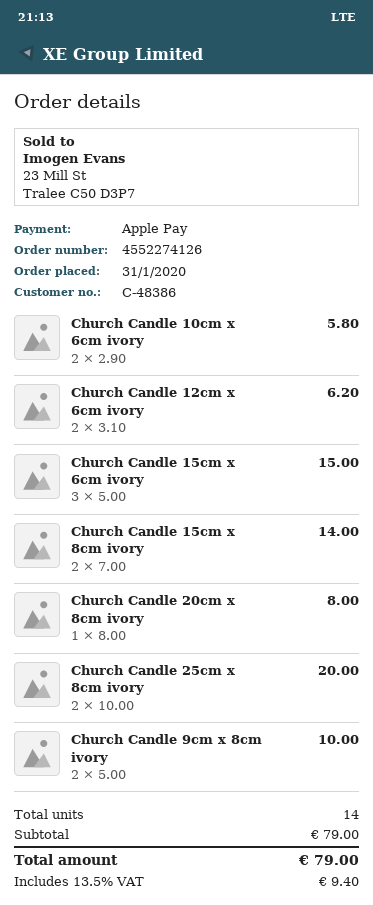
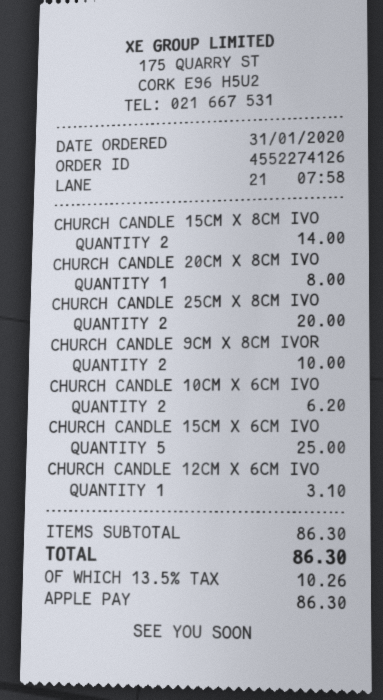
Church Candle 10cm x 6cm ivory: 2 for 5.80 -> 2 for 6.20
Church Candle 12cm x 6cm ivory: 2 for 6.20 -> 1 for 3.10
Church Candle 15cm x 6cm ivory: 3 for 15.00 -> 5 for 25.00
subtotal: 79.00 -> 86.30
tax: 13.5% = 9.40 -> 13.5% = 10.26
total: 79.00 -> 86.30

* **Work order**
If a line in the entries contains "Church", copy it.

* **Finished task**
Church Candle 10cm x 6cm ivory: 2 for 5.80 -> 2 for 6.20
Church Candle 12cm x 6cm ivory: 2 for 6.20 -> 1 for 3.10
Church Candle 15cm x 6cm ivory: 3 for 15.00 -> 5 for 25.00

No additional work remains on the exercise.